If simply utilizing the television viewer’s veto—the remote—on an individual basis is not enough, then those indignant at the entertainment industry’s product can handle matters the old-fashioned way: through mass consumer boycott. Entertainment is a business just like any other; if no one watches their product they will not offer it any more; lest profit turn to loss, black ink into red. The entertainment industry wants your money, and they will pander to you to a degree that would make Senator John Kerry blush in order to get it. Were there a broad revulsion towards televised sex and violence, such images would never reach your television screen.

Moreover, bad publicity is the bane of any profitable business. Monsoons of disgruntled letters to the editor, public rallies and demonstrations, even picketing corporate headquarters, will garner the industry’s attention if substantial enough. At the very least they will accomplish more than a fine from the boys at the FCC will.

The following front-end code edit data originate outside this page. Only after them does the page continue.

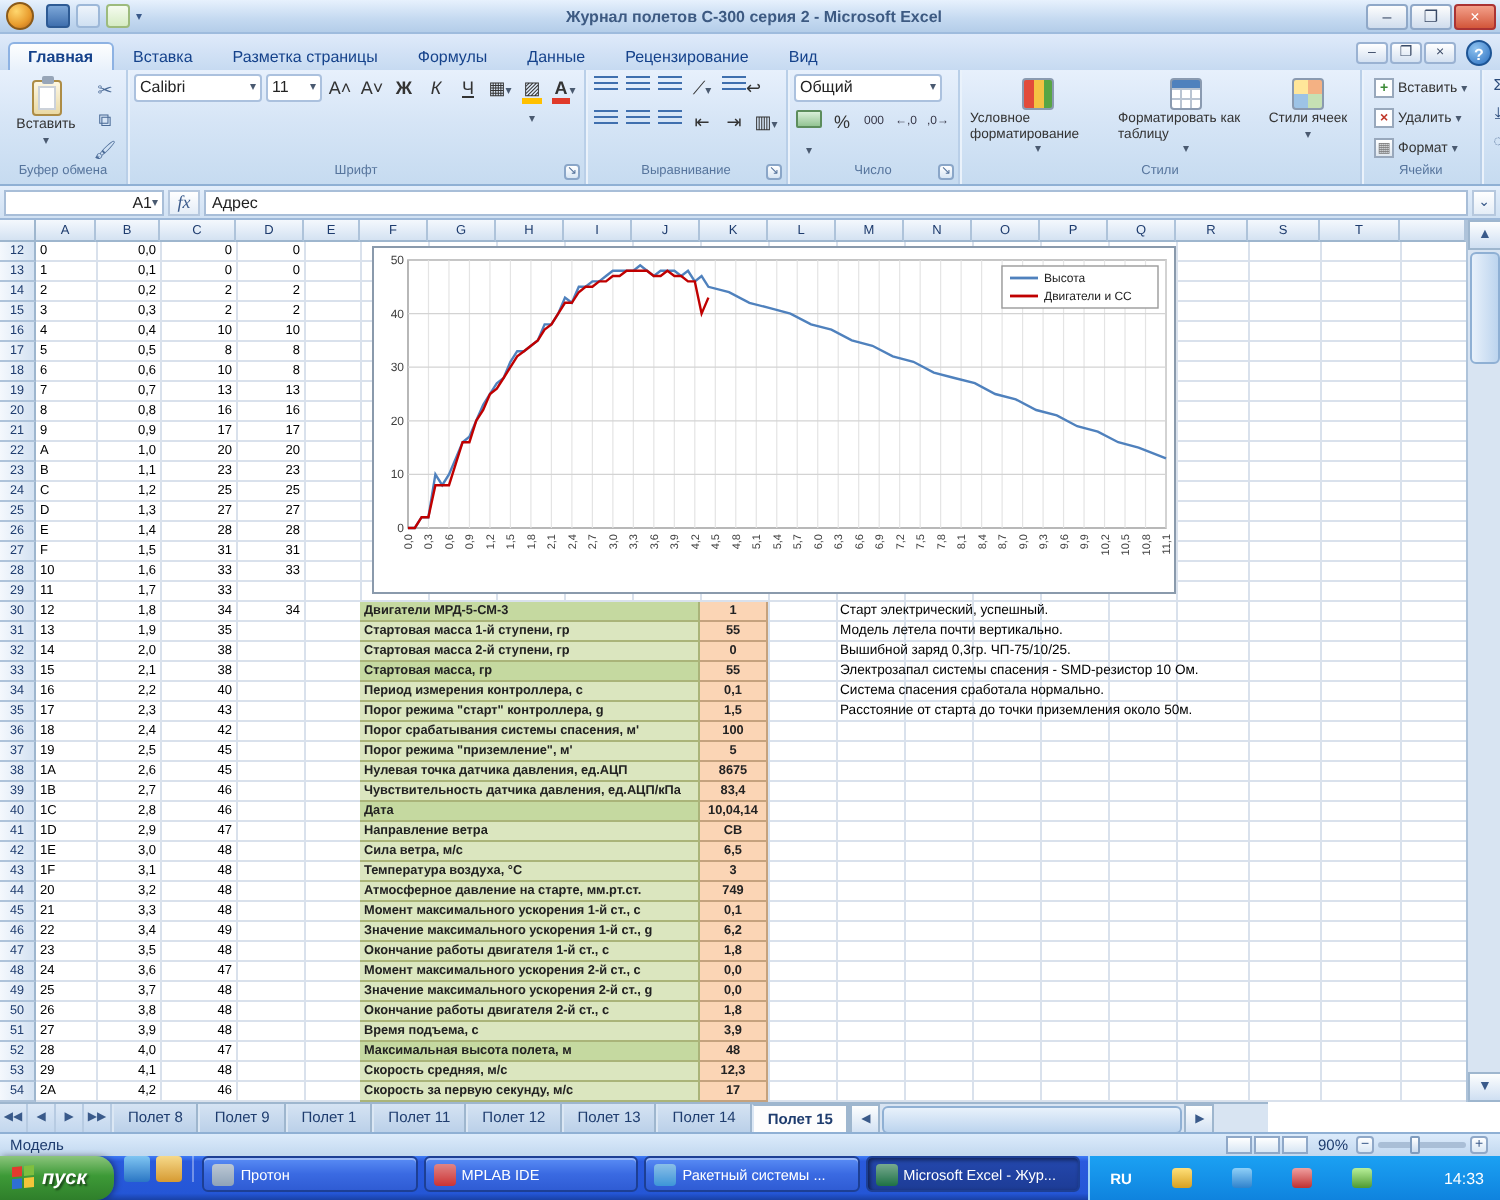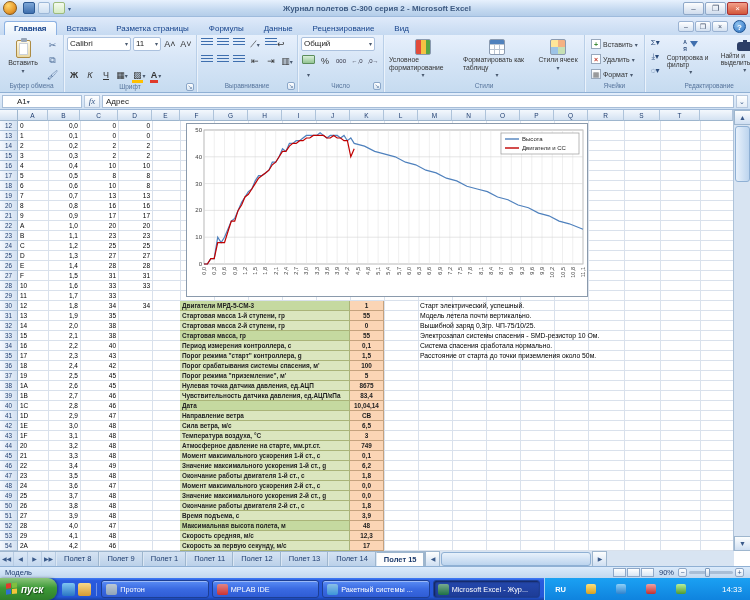--- a/index.html
+++ b/index.html
@@ -61,21 +61,21 @@
   .cellic.g{color:#3d8b37}.cellic.r{color:#c0392b}.cellic.f{color:#777;background:linear-gradient(#fff,#dfe7ef)}
   .edsmall{width:15px;height:13px;font-size:8px;line-height:12px;text-align:center;color:#2a4a7a}
   .edbig{width:52px;display:flex;flex-direction:column;align-items:center;border:1px solid transparent;border-radius:3px;padding:1px}
   .edbig .blabel{font-size:6.6px;line-height:7.2px}
   .sortic{width:15px;height:14px;position:relative;font-size:5px;font-weight:bold;color:#2a4a7a;line-height:7px;text-align:left}
   .sortic:after{content:"";position:absolute;right:0;top:2px;border:4px solid transparent;border-top:6px solid #3f6fae}
   .binoc{width:16px;height:9px;background:#2c3e66;border-radius:3px 3px 2px 2px;position:relative;margin-top:3px}
   .binoc:before{content:"";position:absolute;left:6px;top:-2px;right:6px;height:4px;background:#2c3e66}
   
   .fbar{position:absolute;left:0;top:93px;width:750px;height:17px;background:linear-gradient(#e3eefb,#d0e1f3);border-bottom:1px solid #9db8d8;display:flex;align-items:center;padding:1px 2px;gap:2px}
-  .namebox{width:80px;height:13px;background:#fff;border:1px solid #a8bed8;display:flex;align-items:center;justify-content:flex-start;padding:0 14px;font-size:8px}
+  .namebox{width:80px;height:13px;background:#fff;border:1px solid #a8bed8;display:flex;align-items:center;justify-content:flex-end;padding:0 2px;font-size:8px}
   .fxbtn{width:16px;height:13px;font-style:italic;font-family:"Liberation Serif",serif;font-size:9px;text-align:center;color:#3a5a8a;border:1px solid #b6c8de;background:linear-gradient(#fff,#e4edf7)}
   .finput{flex:1;height:13px;background:#fff;border:1px solid #a8bed8;font-size:8px;line-height:12px;padding:0 3px}
   .fexp{width:12px;height:13px;font-size:7px;text-align:center;line-height:12px;color:#3a5a8a;border:1px solid #b6c8de;background:linear-gradient(#fff,#e4edf7)}
   
   .sheet{position:absolute;left:0;top:110px;width:750px;height:441px;background:#fff;overflow:hidden}
   .corner{position:absolute;left:0;top:0;width:18px;height:11px;background:linear-gradient(#f4f8fd,#d4e2f2);border-right:1px solid #9eb6ce;border-bottom:1px solid #9eb6ce}
   .colheads{position:absolute;left:0;top:0;height:11px}
   .chead{position:absolute;top:0;height:11px;font-size:6.5px;color:#1e3c6e;text-align:center;line-height:11px;background:linear-gradient(#f4f8fd,#d4e2f2);border-right:1px solid #aec3da;border-bottom:1px solid #9eb6ce}
   .rowheads{position:absolute;left:0;top:11px;width:18px}
   .rhead{width:18px;height:10px;font-size:6.3px;color:#1e3c6e;text-align:center;line-height:10px;background:linear-gradient(90deg,#f4f8fd,#d4e2f2);border-right:1px solid #9eb6ce;border-bottom:1px solid #aec3da}
@@ -93,39 +93,39 @@
   .pt-hdr{background:#c5d9a0}
   .pt-lbl{background:#dbe6bf}
   
   .noteline{position:absolute;left:420px;height:10px;font-size:6.8px;line-height:10px;white-space:nowrap;color:#000}
   
   .vscroll{position:absolute;right:0;top:0;width:17px;height:441px;background:#d8e4f2;border-left:1px solid #aec3da}
   .varrow{width:17px;height:15px;background:linear-gradient(#fdfefe,#cfdff2);border:1px solid #9eb6ce;font-size:7px;text-align:center;line-height:13px;color:#3a5a8a}
   .vthumb{position:absolute;left:1px;top:16px;width:15px;height:56px;background:linear-gradient(90deg,#e8f1fb,#bcd4ee);border:1px solid #8fb0d4;border-radius:3px}
   .varrow.down{position:absolute;bottom:0}
   
-  .tabbar{position:absolute;left:0;top:551px;width:734px;height:15px;background:linear-gradient(#dce8f6,#c3d7ee);border-top:1px solid #9eb6ce;display:flex;align-items:center}
+  .tabbar{position:absolute;left:0;top:551px;width:634px;height:15px;background:linear-gradient(#dce8f6,#c3d7ee);border-top:1px solid #9eb6ce;display:flex;align-items:flex-start}
   .tnav{width:14px;font-size:6px;text-align:center;line-height:14px;color:#3a5a8a;border-right:1px solid #b7cbe2}
   .stab{padding:0 7px;font-size:7.5px;line-height:14px;color:#1e3c6e;background:linear-gradient(#d5e3f3,#b9cfe8);border-right:1px solid #9eb6ce;border-left:1px solid #dbe7f4;white-space:nowrap}
   .stab.active{background:#fdfdfd;font-weight:bold;border-top:1px solid #9eb6ce}
   .hscroll{flex:1;display:flex;align-items:stretch;background:#d8e4f2;border-left:1px solid #9eb6ce}
   .harrow{width:15px;font-size:6px;text-align:center;line-height:14px;color:#3a5a8a;background:linear-gradient(#fdfefe,#cfdff2);border:1px solid #9eb6ce}
   .hthumb{width:150px;margin:1px;background:linear-gradient(#e8f1fb,#bcd4ee);border:1px solid #8fb0d4;border-radius:3px}
   
   .statusbar{position:absolute;left:0;top:566px;width:750px;height:12px;background:linear-gradient(#dcebfb,#c2d8ef);border-top:1px solid #8fb0d4;display:flex;align-items:center;font-size:7.5px;color:#1e3c6e}
   .statusbar .ready{margin-left:5px}
   .statusbar .spacer{flex:1}
   .viewbtn{width:13px;height:9px;border:1px solid #8fa8c8;background:linear-gradient(#fff,#d8e6f4);margin-right:1px}
   .zoomtxt{margin:0 4px;font-size:7.5px}
   .zslider{display:flex;align-items:center;gap:2px;margin-right:6px}
   .zbtn{width:9px;height:9px;border:1px solid #8fa8c8;border-radius:2px;background:linear-gradient(#fff,#d8e6f4);font-size:7px;line-height:7px;text-align:center;color:#3a5a8a}
   .ztrack{width:44px;height:3px;background:#a9bed6;border-radius:2px;position:relative}
   .zthumb{position:absolute;left:16px;top:-3px;width:5px;height:9px;background:linear-gradient(#fff,#c9daee);border:1px solid #7f9cbe;border-radius:1px}
   
-  .taskbar{position:absolute;left:0;top:578px;width:750px;height:22px;background:linear-gradient(#3f7cf6,#2a5ade 12%,#2456d6 85%,#1941a5);display:flex;align-items:center}
+  .taskbar{position:absolute;left:0;top:578px;width:750px;height:22px;background:linear-gradient(#3f7cf6,#2a5ade 12%,#2456d6 85%,#1941a5);display:flex;align-items:flex-start}
   .startbtn{height:22px;padding:0 14px 0 6px;background:linear-gradient(#8cc57c,#3d9a37 45%,#2f7f2b);border-radius:0 9px 9px 0;display:flex;align-items:center;gap:3px;box-shadow:1px 0 3px rgba(0,0,0,.4)}
   .startbtn span{color:#fff;font-weight:bold;font-style:italic;font-size:10px;text-shadow:1px 1px 1px rgba(0,0,0,.5)}
   .flag{width:12px;height:12px;display:grid;grid-template-columns:5px 5px;grid-template-rows:5px 5px;gap:1px;transform:skewY(-6deg)}
   .flag i{display:block}
   .ql{display:flex;align-items:center;gap:3px;padding:0 5px;border-right:1px solid rgba(255,255,255,.35)}
   .qlicon{width:13px;height:13px;border-radius:2px}
   .taskbtns{flex:1;display:flex;gap:3px;padding:0 4px;overflow:hidden}
   .tbtn{flex:1;max-width:118px;height:18px;background:linear-gradient(#5a8df5,#3a6ae2 50%,#2f5cd4);border:1px solid #1d3f94;border-radius:3px;display:flex;align-items:center;gap:3px;padding:0 4px;color:#fff;font-size:7.3px;white-space:nowrap;overflow:hidden;box-shadow:inset 0 1px 0 rgba(255,255,255,.4)}
   .tbtn.active{background:linear-gradient(#2448ae,#1d3c96);box-shadow:inset 1px 1px 2px rgba(0,0,0,.5)}
   .tbtn .appic{width:11px;height:11px;border-radius:2px;flex:none}
@@ -183,21 +183,21 @@
       <div class="smallcol">
         <span class="sbtn">✂</span>
         <span class="sbtn">⧉</span>
         <span class="sbtn">🖌</span>
       </div>
     </div>
     <div class="gcap">Буфер обмена</div>
   </div>
 
   <div class="rgroup">
-    <div class="rgc" style="flex-direction:column;gap:17px">
+    <div class="rgc" style="gap:2px">
       <div class="row">
         <div class="combo" style="width:64px">
             <span>Calibri</span>
             <span class="dar">▾</span>
           </div>
         <div class="combo" style="width:28px">
             <span>11</span>
             <span class="dar">▾</span>
           </div>
         <span class="fmtbtn">А˄</span>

Then again, mass, organized action is probably unnecessary. Ratings get the attention of the entertainment industry better than all else because they determine their revenues. The concerned and conscientious citizen may effect change, as I have argued here already, by simply turning the channel and watching something else, diminishing a particular program or network’s ratings. Lower ratings equal lower profits, and if no one is watching a particular program, or genre of programs, then networks will not show them. The individual viewer can enforce decency in broadcasting with his or her remote far more effectively than the FCC can with its regulations and fines.

If anything, such individual action is an important indication of our republic’s civic health. After all, one characteristic of a country more appalling than an entertainment industry replete with sex and violence is a citizenry dependent upon the government to do for them what they can and should do for themselves. It does not take the federal government to enforce decency, just a simple click of the remote.